# ORA's NEW RELEASES



## Tanked (Aug 23, 2009)

So, I bought the Frogskin acro and the Blue Iris acro today and personally I believe they are both really nice pieces.Today though as I was reading about these pieces I seen where people are disapointed to see another blue tipped acro from ORA.Then I got to thinking,they do have alot of blue tipped corals.Admitidly some do look alike but they all have there own characteristics.Personally I think ORA has some of the nicest frags you can get,I am sure some will argue that but hey it is just my opinion.Anyway here are a few pics of there newest beauties.

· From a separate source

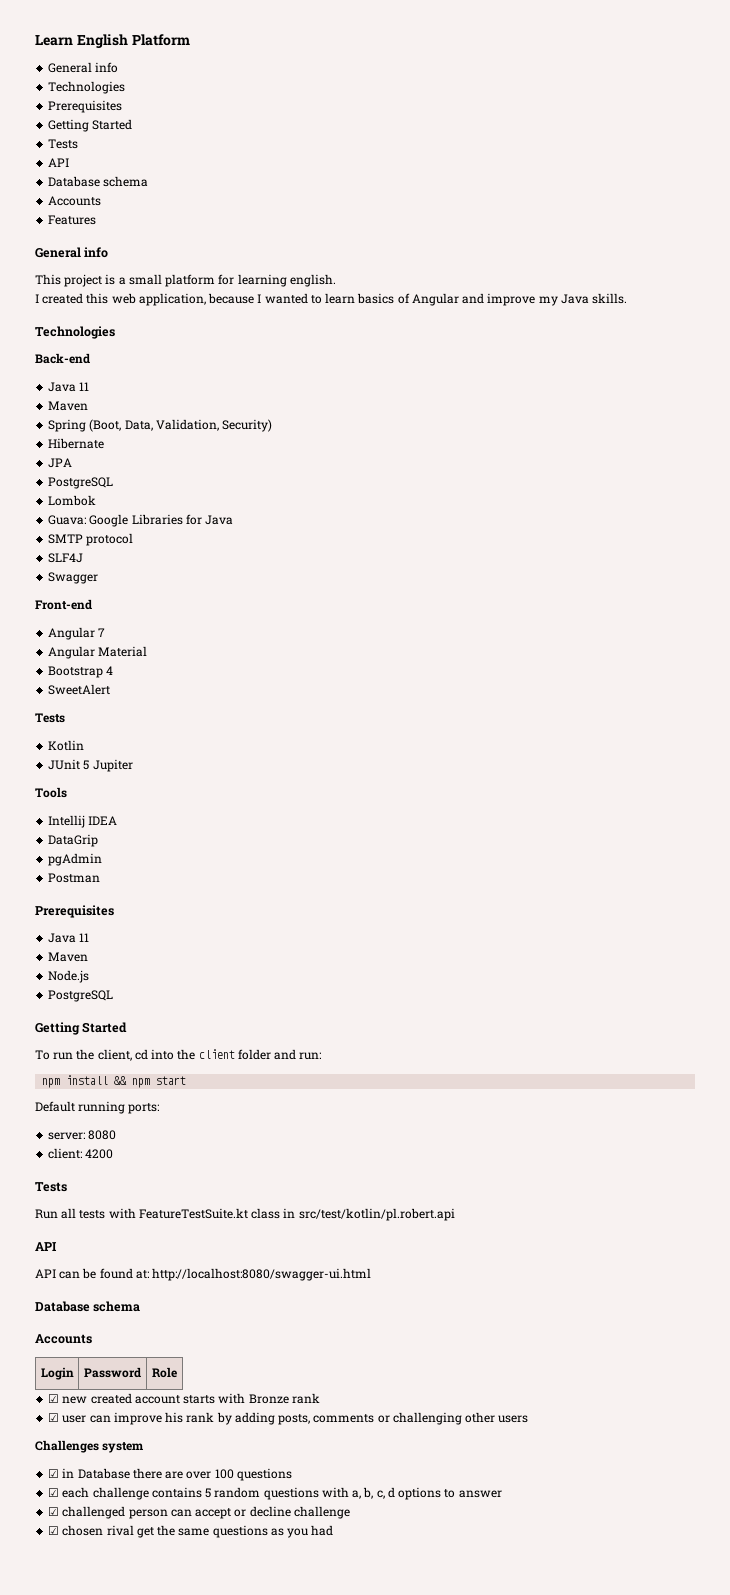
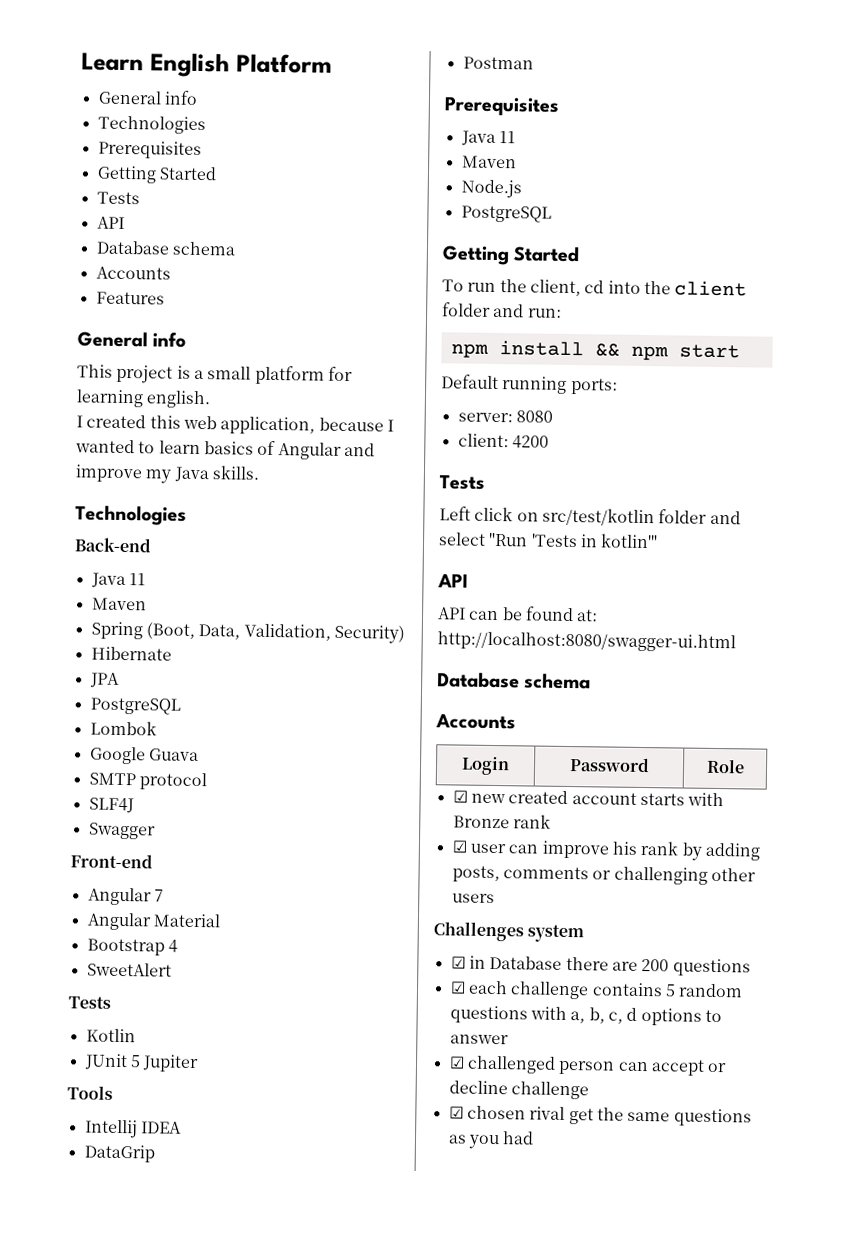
[48,514,234,527] Guava: Google Libraries for Java -> [89,746,199,765] Google Guava
[48,853,103,866] // pgAdmin -> (155, 1153) none
[35,1208,455,1221] Run all tests with FeatureTestSuite.kt class in src/test/kotlin/pl.robert.api -> [439,506,741,527] [438,532,659,549] Left click on src/test/kotlin folder and select "Run 'Tests in kotlin'"
[186,1469,234,1479] over 100 -> [641,958,670,972] 200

And here is where they live.


----------



## MediaHound (Jul 19, 2006)

Awesome frags, congrats Rob. Grow them big so we can trade  
I bet they look 100x better in real life, too.. but the pics are good, gives a good idea of the fluorescent colors. Your awesome collection keeps getting better and better.


----------



## Tanked (Aug 23, 2009)

Thanks Jarred,
They do look 100% better in real life.The pics are kinda bad but hey for a cellphone,not bad.


----------



## MediaHound (Jul 19, 2006)

Check out the thread in the TCRC forum here Rob, we're herding the cats for the next club meet on the 17th, lol.. hope you can make it. Tell your friends to come too.


----------



## WhiteGloveAquatics (Sep 3, 2009)

Very nice frags, one day I will join the fraggers but today dont look good and neither does the next 5 years lol.


----------



## JIM (May 27, 2009)

*Outstanding, thanks for sharing *


----------



## reefcrazy (Nov 10, 2008)

Thats some nice frags..


----------